What Christians Ought to Believe introduces us to Christianity through the lens of the Apostles' Creed. 

Why is the Apostles' Creed important?  How was it written?  What was its purpose?  Why do we need the creed in these modern times when everyone has a Bible?  Author Michael F. Bird walks us through the history and the theological lessons of the Creed - that is to say, what he feels Christians ought to believe.

The Apostles' Creed itself is meant to succinctly present the Christian faith in an easy-to-understand and memorise format.  This protects the Christian, Bird seems to argue, from the more obvious heresies out there.

I'm not so sure that that's true today in a modern world.  I've seen plenty of charismatic preachers building empires for "Jesus" who would ascribe to the theology of the Apostles' Creed.  There are also people of variant lifestyles from "gay Christians" to Westboro Baptist Church adherents who would agree that Jesus died and rose again.  And yet most mainline Christians would not count either camp as being "Christians" at all!

But I'd definitely agree that there are some basic doctrinal truths contained (if one is not a Oneness Pentecostal, another day perhaps!) in the Apostles' Creed and Bird's book worthy of a good look.  I will say that because he delves into history and theology that it would make an excellent Bible study book for small church groups.  Worthy of a look if you want a book to think about this summer!

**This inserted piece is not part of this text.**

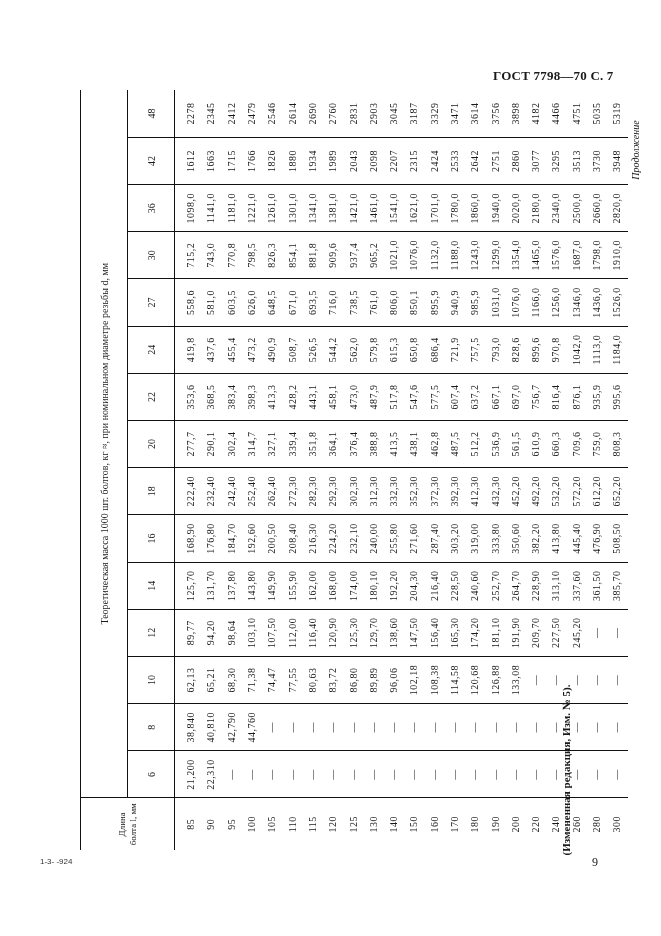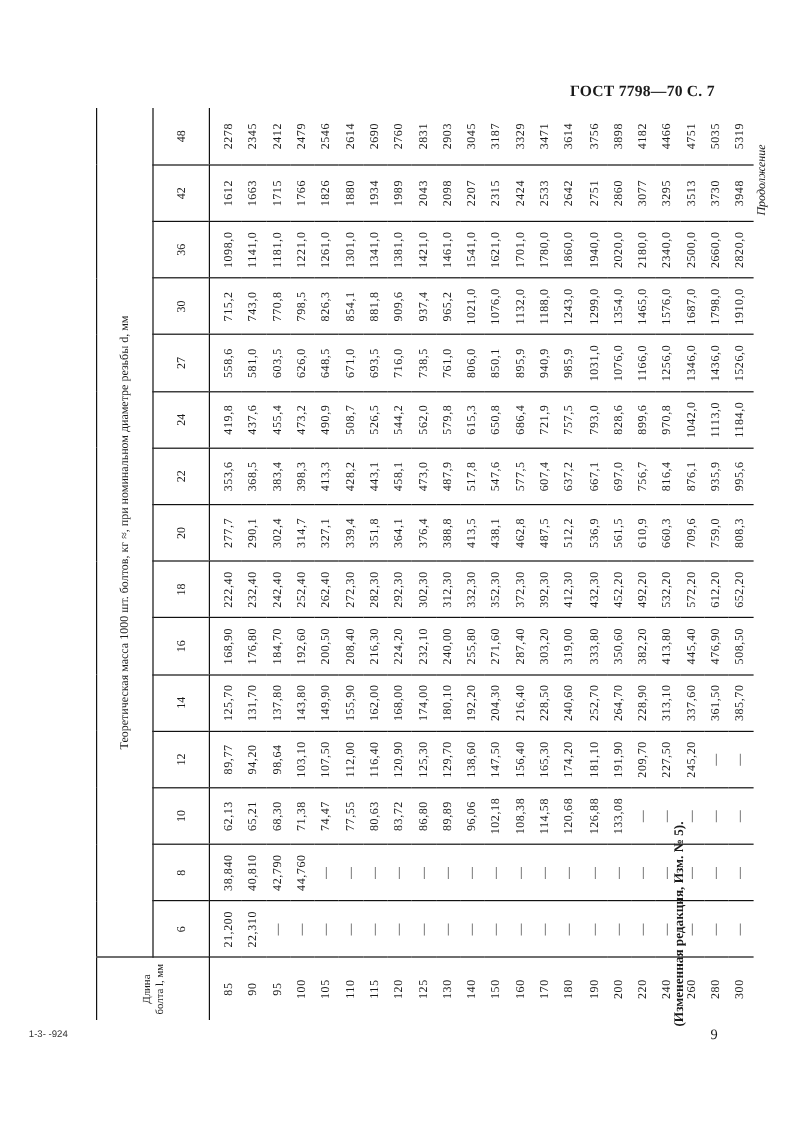"ГОСТ 7798—70 С. 7" .hdr { left: 475px -> 493px }
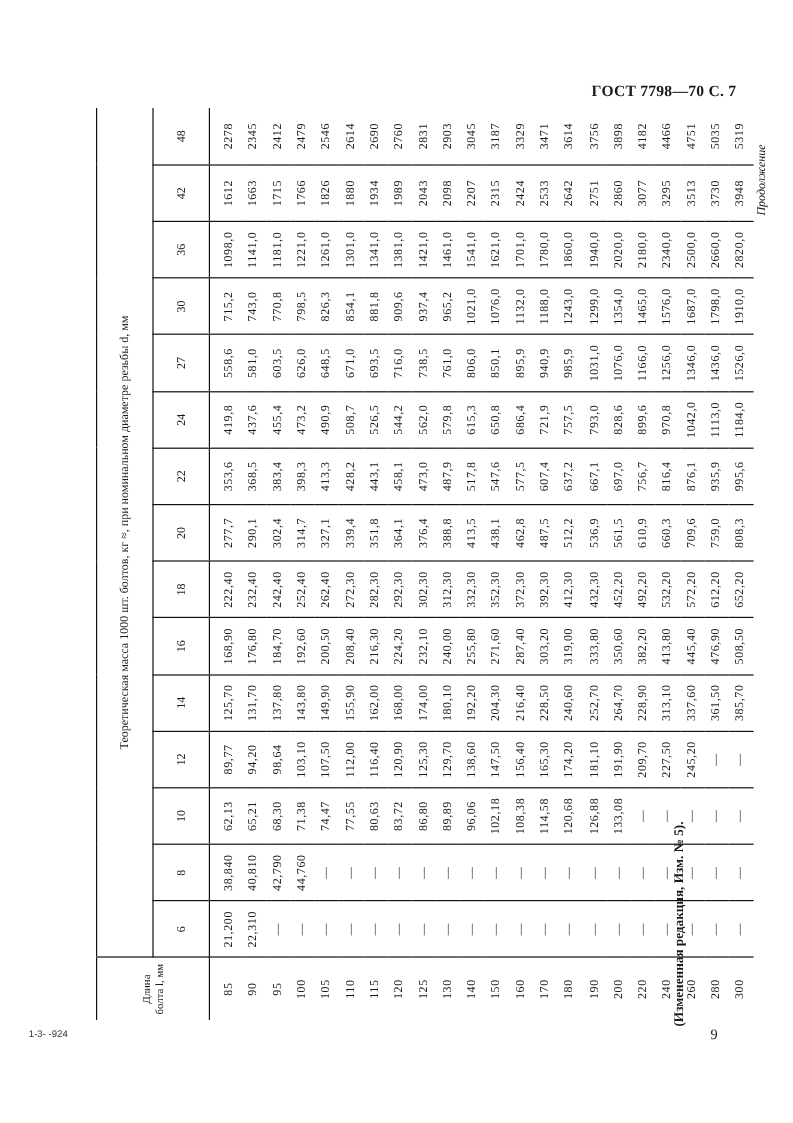"1-3- -924" .footcode { left: 24px -> 40px }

Disclosure of Material Connection: I received this book free from the publisher through the BookLook Bloggers book review bloggers program. I was not required to write a positive review. The opinions I have expressed are my own. I am disclosing this in accordance with the Federal Trade Commission’s 16 CFR, Part 255: “Guides Concerning the Use of Endorsements and Testimonials in Advertising.”


  1. I never knew there was an Apostles Creed.
    I just live and treat others the way I'd like to be treated myself.

    1. Scroll down to the "Church of England" version and I think you know it without realising. :)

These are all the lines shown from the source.